02:25 - Source: CNN
How social media hyped nicotine for teens
CNN  — 

Attempting to beat back the rise of vaping among teens, the city of Somerville, Massachusetts, voted this month to limit e-cigarettes and menthol cigarettes to the shelves of tobacco stores open only to customers 21 and older.

This comes on the heels of Massachusetts raising the legal age for tobacco purchases from 18 to 21, which goes into effect on December 31.

Somerville’s move, the first of its kind in the state and possibly the nation, goes further by taking menthol and e-cigarettes out of shops, like convenience stores, that teens can enter.
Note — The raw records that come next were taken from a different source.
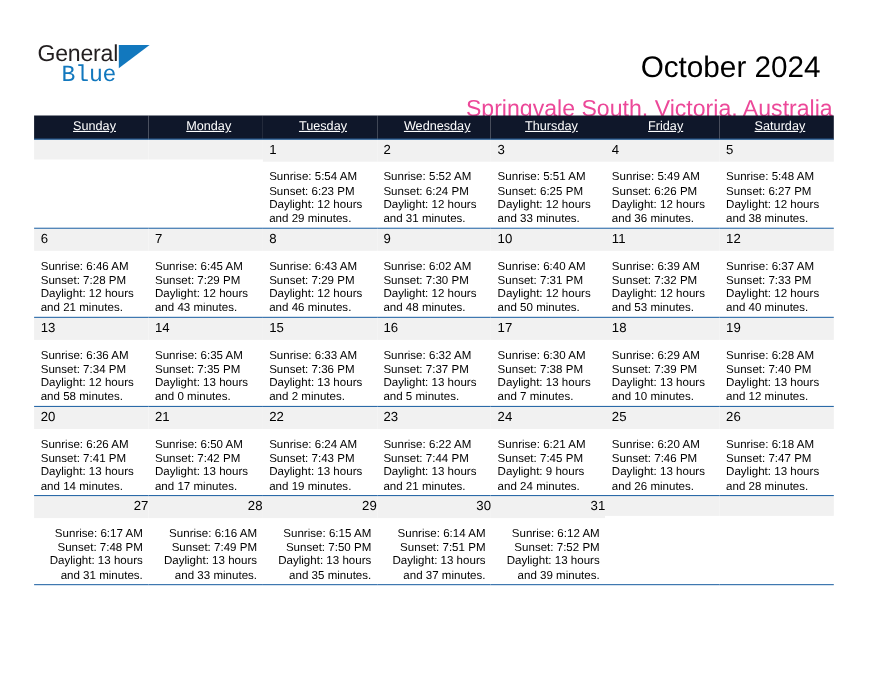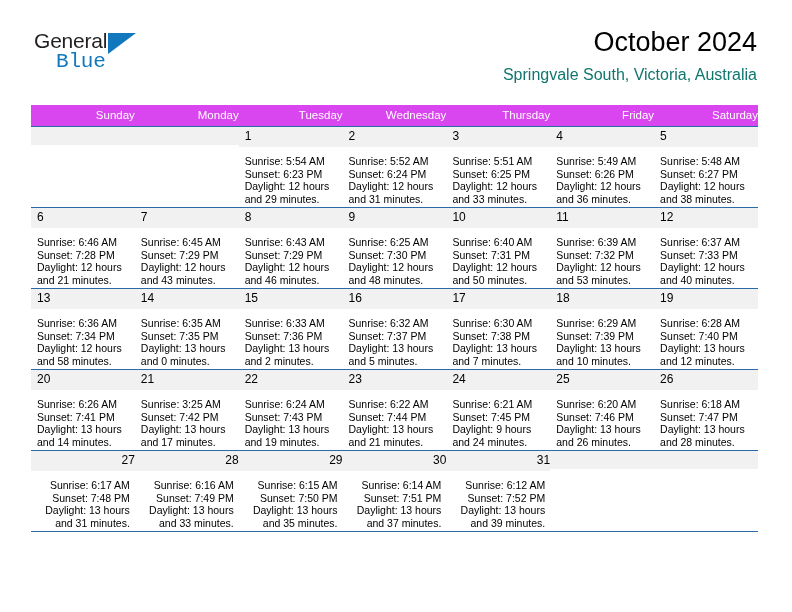--- a/index.html
+++ b/index.html
@@ -17,21 +17,21 @@
   .page {
     position: relative;
     width: 792px;
     height: 612px;
     box-sizing: border-box;
   }
 
   
   .header {
     position: absolute;
-    left: 0; top: 0;
+    left: 0; top: 8px;
     width: 792px;
     height: 76px;
   }
   .brand {
     position: absolute;
     left: 34px;
     top: 30px;
     width: 130px;
     height: 48px;
   }
@@ -69,49 +69,50 @@
     position: absolute;
     right: 35px;
     top: 26px;
     text-align: right;
   }
   .cal-title {
     font-size: 27px;
     line-height: 33px;
     color: #000;
     font-weight: normal;
-    margin: 0;
+    margin: 11px;
     white-space: nowrap;
   }
   .cal-subtitle {
-    font-size: 16px;
+    font-size: 21px;
     line-height: 20px;
-    color: #0f766e;
+    color: #ec4899;
     margin: 6px 0 8px 0;
     white-space: nowrap;
   }
 
   
   .calendar {
     position: absolute;
     left: 31px;
     top: 105px;
     width: 727px;
     border-collapse: collapse;
     table-layout: fixed;
   }
   .calendar th {
-    background: #d946ef;
+    background: #0f172a;
     color: #ffffff;
     font-size: 11.5px;
     font-weight: normal;
-    text-align: right;
+    text-align: center;
     padding: 4px 0 5px 6px;
     height: 12px;
     border: none;
+    text-decoration: underline;
   }
   .calendar td {
     vertical-align: top;
     padding: 0;
     border: none;
     border-top: 1.3px solid #2b6aa8;
     height: 80px;
     width: 103.85px;
   }
   .calendar tr.week:first-child td {
@@ -251,21 +252,21 @@
             <span class="daynum">8</span>
             <div class="info">
               <div>Sunrise: 6:43 AM</div>
               <div>Sunset: 7:29 PM</div>
               <div class="daylight">Daylight: 12 hours and 46 minutes.</div>
             </div>
           </td>
           <td>
             <span class="daynum">9</span>
             <div class="info">
-              <div>Sunrise: 6:25 AM</div>
+              <div>Sunrise: 6:02 AM</div>
               <div>Sunset: 7:30 PM</div>
               <div class="daylight">Daylight: 12 hours and 48 minutes.</div>
             </div>
           </td>
           <td>
             <span class="daynum">10</span>
             <div class="info">
               <div>Sunrise: 6:40 AM</div>
               <div>Sunset: 7:31 PM</div>
               <div class="daylight">Daylight: 12 hours and 50 minutes.</div>
@@ -351,21 +352,21 @@
             <span class="daynum">20</span>
             <div class="info">
               <div>Sunrise: 6:26 AM</div>
               <div>Sunset: 7:41 PM</div>
               <div class="daylight">Daylight: 13 hours and 14 minutes.</div>
             </div>
           </td>
           <td>
             <span class="daynum">21</span>
             <div class="info">
-              <div>Sunrise: 3:25 AM</div>
+              <div>Sunrise: 6:50 AM</div>
               <div>Sunset: 7:42 PM</div>
               <div class="daylight">Daylight: 13 hours and 17 minutes.</div>
             </div>
           </td>
           <td>
             <span class="daynum">22</span>
             <div class="info">
               <div>Sunrise: 6:24 AM</div>
               <div>Sunset: 7:43 PM</div>
               <div class="daylight">Daylight: 13 hours and 19 minutes.</div>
The new restriction in this city outside of Boston will go into effect on April 1, 2019.

“These products are being shamelessly marketed to teens, who have become their biggest users without fully understanding the health risks, which is why we’ve seen the Surgeon General calling for significant interventions to end this building public health crisis,” Somerville Mayor Joseph Curtatone said in a written statement.

“We are rising to that challenge by becoming an early adopter of these regulations,” Curtatone continued, “and taking the necessary steps to stop the cycle of nicotine addiction among our young.”

E-cigarette use among teens skyrocketed between 2017 and 2018, according to a National Youth Tobacco Survey released by the US Food and Drug Administration and the US Centers for Disease Control and Prevention. More than 3.6 million teens reported being current e-cigarette users in 2018, a jump from 1.5 million the year before. Use by high school students jumped by 78%, while use by middle schoolers went up by 48%.

Those findings, released in November, sounded new alarms about a growing epidemic.

“We still believe that non-combustible forms of nicotine delivery, such as e-cigarettes, may be less harmful alternatives for currently addicted adult smokers who still seek nicotine,” FDA Commissioner Dr. Scott Gottlieb said last month.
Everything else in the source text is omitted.